Choosing a Primary Key

Don't use a ZIP code or Social Security number

A business man working at office
Kohei Hara/Digital Vision/Getty Images

Databases depend upon keys to store, sort, and compare or create relationships between records. If you’ve been around databases for a while, you’ve probably heard about different types of keys: primary keys, candidate keys, and foreign keys. When you create a new database table, you’re asked to select one primary key that will uniquely identify each record stored in that table.

Why a Primary Key Is Important

The selection of a primary key is one of the most critical decisions you’ll make in the design of a new database. The most important constraint is that you must ensure that the selected key is unique. If it’s possible that two records—past, present, or future—may share the same value for an attribute, it’s a poor choice for a primary key.

Another important aspect of a primary key is its use by other tables that link to it in a relational database. In this aspect, a primary key acts like the target of a pointer. Because of these interdependencies, a primary key must exist when a record is created, and it can never change. 

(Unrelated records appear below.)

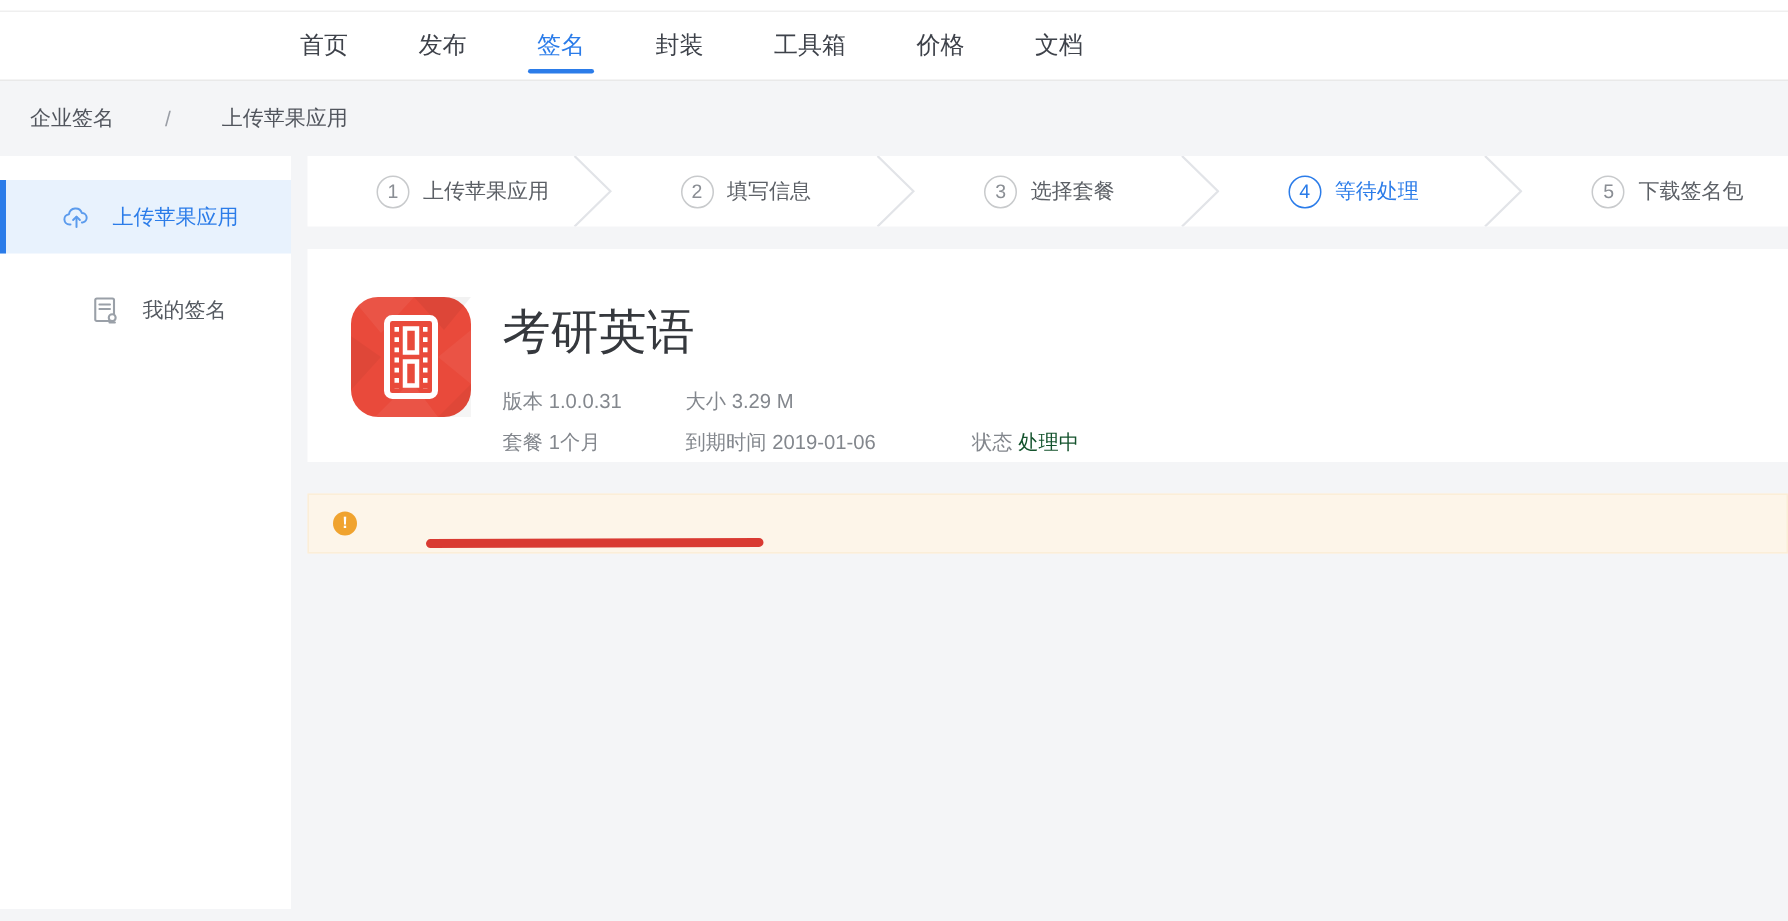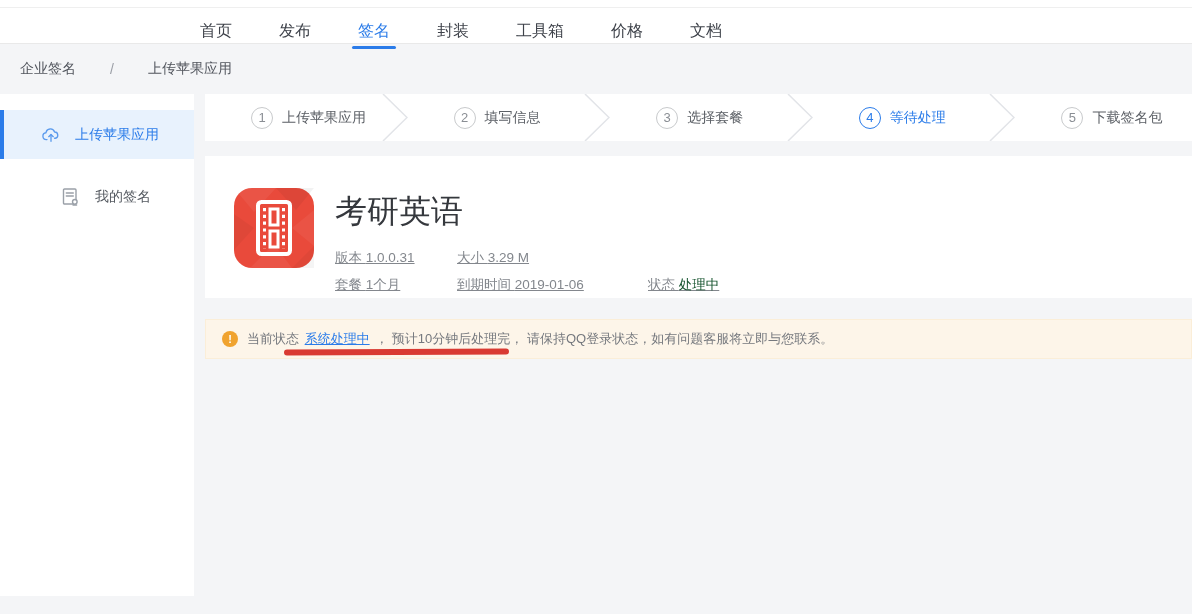"首页" .header { height: 44px -> 54px }
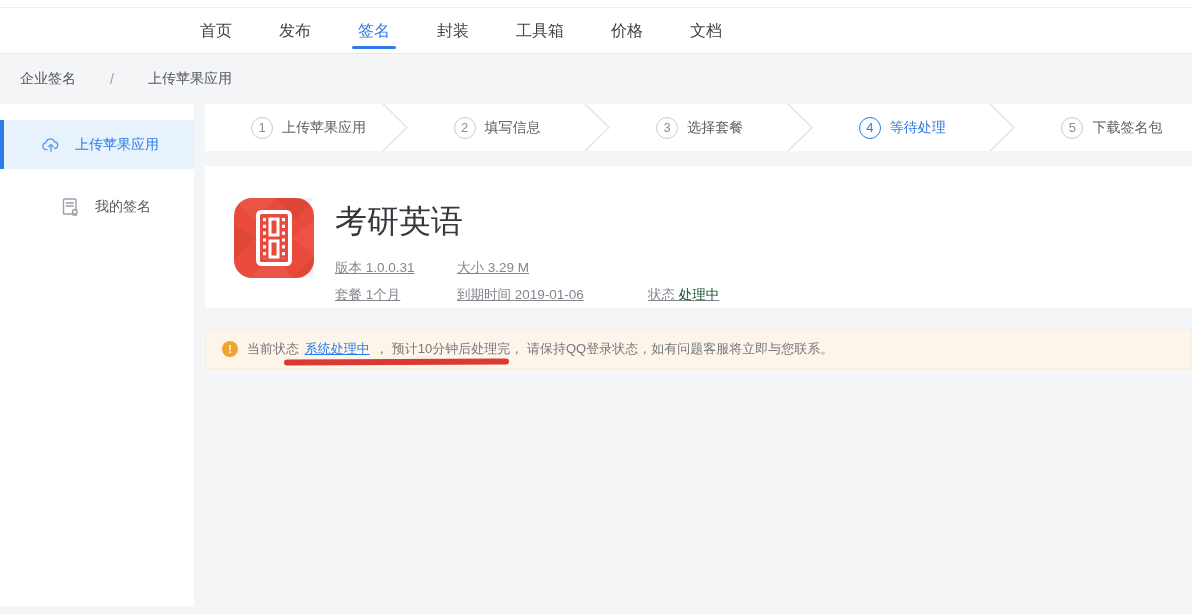"版本 1.0.0.31" .meta-cell { text-decoration: underline -> none }
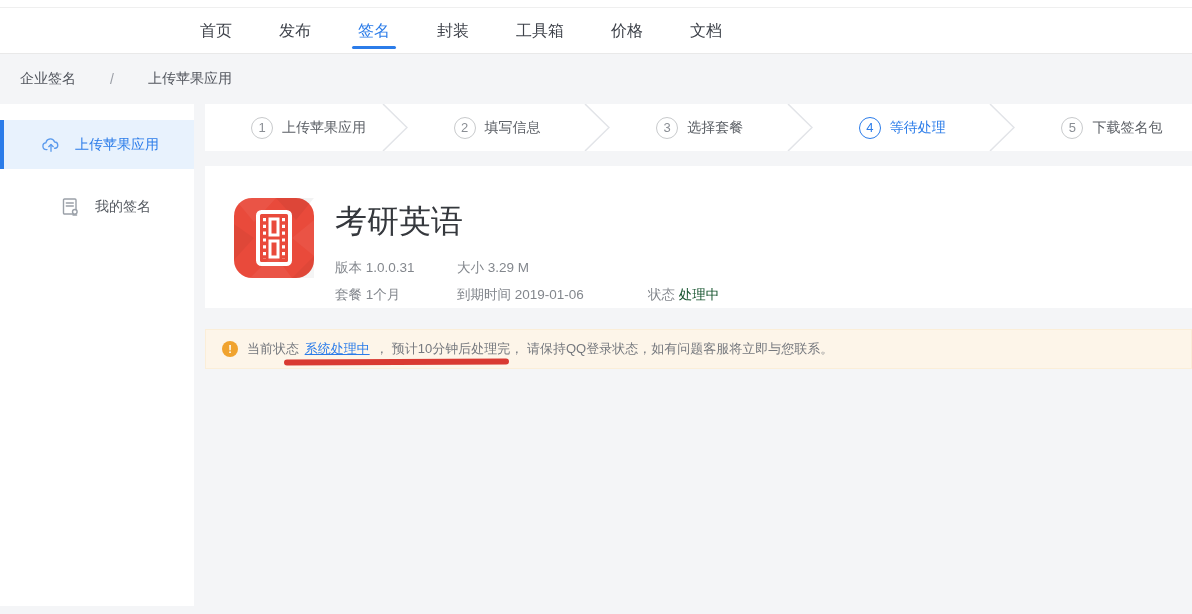"当前状态 系统处理中 ， 预计10分钟后处理完，" span { html: <span> <span>当前状态</span> <span>系统处理中</span> <span>， 预计10分钟后处理完， 请保持QQ登录状态，如有问题客服将立即与您联系。</span> </span> -> none }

Poor Choices for Primary Keys

What some people might consider an obvious choice for a primary key can be a poor choice instead. Here are a few examples:

  • ZIP codes do not make good primary keys for a table of towns. If you’re making a simple lookup table of cities, ZIP code seems to be a logical primary key. However, upon further investigation, you may realize that more than one town shares a ZIP code. For example, the New Jersey cities of Neptune, Neptune City, Tinton Falls, and Wall Township all share the 07753 ZIP code.
  • Social Security numbers do not make good primary keys for many reasons. Most people consider their SSN to be private and do not want it clearly visible to database users. Some people don’t have SSNs—foreigners or immigrants who have never received a Social Security card. SSNs can also be reused after an individual’s death. An individual may have more than one SSN over a lifetime when the Social Security Administration issues a new number in cases of fraud or identity theft.
  • Email addresses are also a poor choice for a primary key. Although they are unique, they can change over time. Furthermore, not everyone has an email address.

    Choosing an Effective Primary Key

    So, what makes a good primary key? In most cases, turn to your database system for support.

    A best practice in database design is to use an internally generated primary key. Your database management system can normally generate a unique identifier that has no meaning outside of the database system. For example, you might use the Microsoft Access AutoNumber data type to create a field called RecordID. The AutoNumber data type automatically increments the field each time you create a record. While the number itself is meaningless, it provides a reliable way to reference an individual record in queries.

    A good primary key is usually short, uses numbers, and avoids special characters or a mix of uppercase and lowercase characters to facilitate rapid database lookups and comparisons.